_Given records_
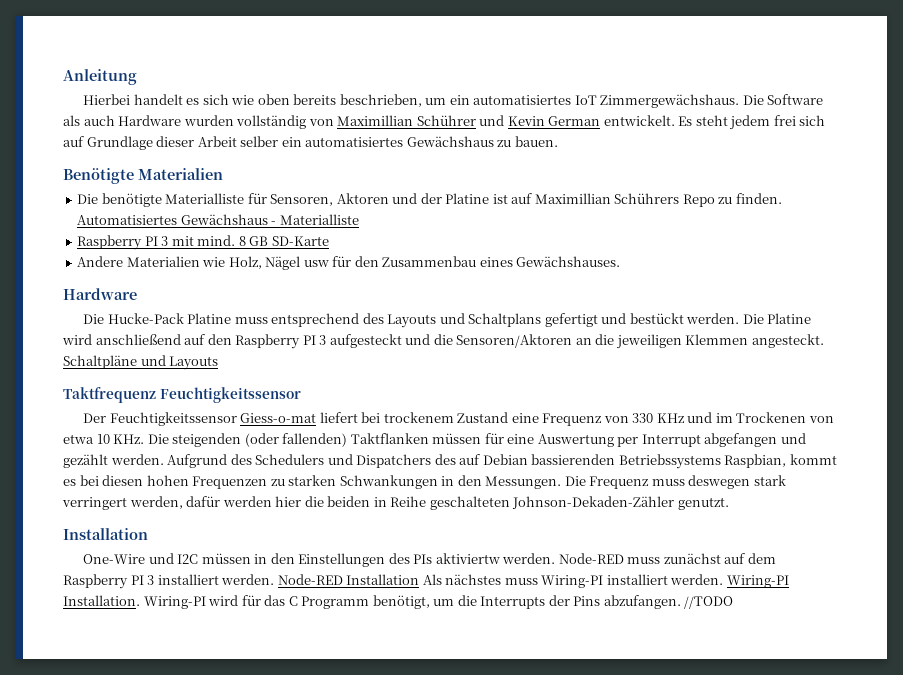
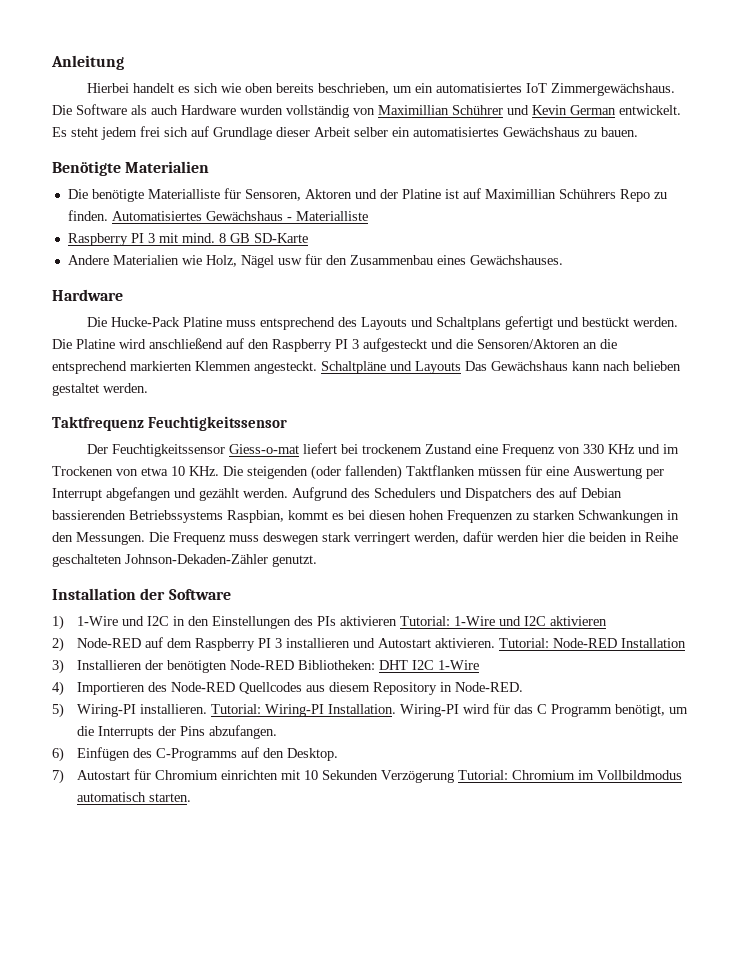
[615,334,682,349] jeweiligen -> [52,361,192,374] entsprechend markierten
(219, 363) none -> [465,361,681,371] [52,383,148,396] Das Gewächshaus kann nach belieben gestaltet werden.
[83,553,251,564] // One-Wire und I2C müssen -> [140,588,231,600] [52,615,170,630] der Software // 1) 1-Wire und I2C
[435,553,721,564] aktiviertw werden. Node-RED muss zunächst -> [340,616,608,626] [52,637,142,652] aktivieren Tutorial: 1-Wire und I2C aktivieren // 2) Node-RED
[157,574,724,588] installiert werden. Node-RED Installation Als nächstes muss Wiring-PI installiert werden. -> [286,638,687,648] [52,659,480,674] [52,681,524,696] [52,703,262,718] installieren und Autostart aktivieren. Tutorial: Node-RED Installation // 3) Installieren der benötigten Node-RED Bibliotheken: DHT I2C 1-Wire // 4) Importieren des Node-RED Quellcodes aus diesem Repository in Node-RED. // 5) Wiring-PI installieren. Tutorial:
[684,596,734,609] //TODO -> [52,747,339,762] [52,769,683,784] [77,792,192,802] // 6) Einfügen des C-Programms auf den Desktop. // 7) Autostart für Chromium einrichten mit 10 Sekunden Verzögerung Tutorial: Chromium im Vollbildmodus automatisch starten.

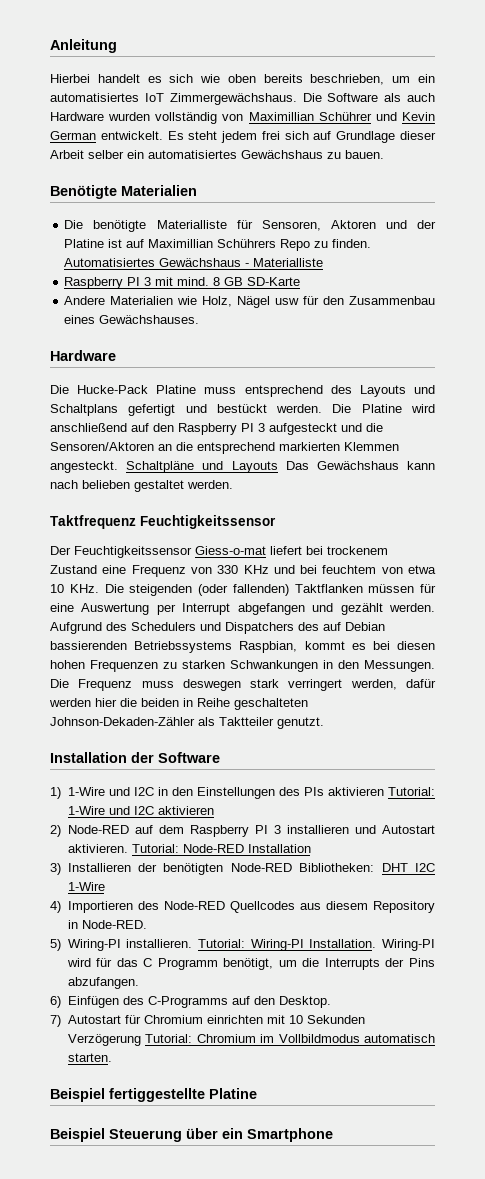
[662,444,679,454] [52,466,113,476] im Trockenen -> [300,565,377,574] bei feuchtem
(268, 559) none -> [198,717,274,726] als Taktteiler
(192, 797) none -> [50,1088,257,1102] [50,1128,333,1142] // Beispiel fertiggestellte Platine // Beispiel Steuerung über ein Smartphone

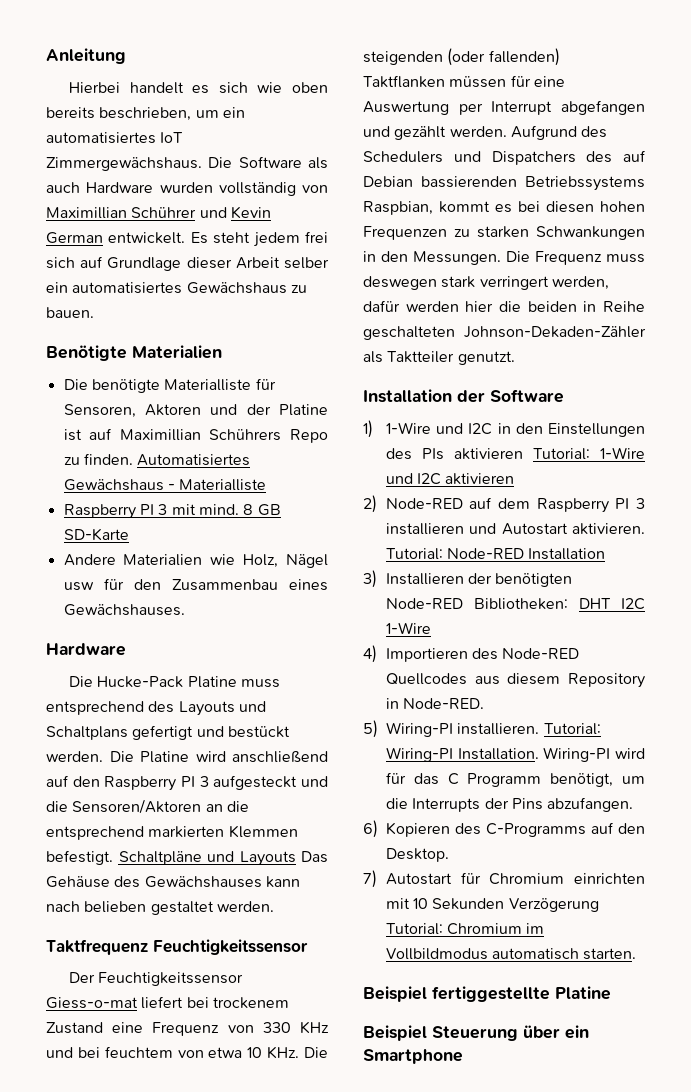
[50,461,118,473] angesteckt. -> [46,850,113,865] befestigt.
[316,461,399,470] Gewächshaus -> [46,876,262,888] Gehäuse des Gewächshauses
[67,996,119,1008] Einfügen -> [386,822,450,837] Kopieren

_Assigned task_
Among the lines above, find those that contain the word "none" and copy them.

_Answer to this exercise_
(219, 363) none -> [465,361,681,371] [52,383,148,396] Das Gewächshaus kann nach belieben gestaltet werden.
(268, 559) none -> [198,717,274,726] als Taktteiler
(192, 797) none -> [50,1088,257,1102] [50,1128,333,1142] // Beispiel fertiggestellte Platine // Beispiel Steuerung über ein Smartphone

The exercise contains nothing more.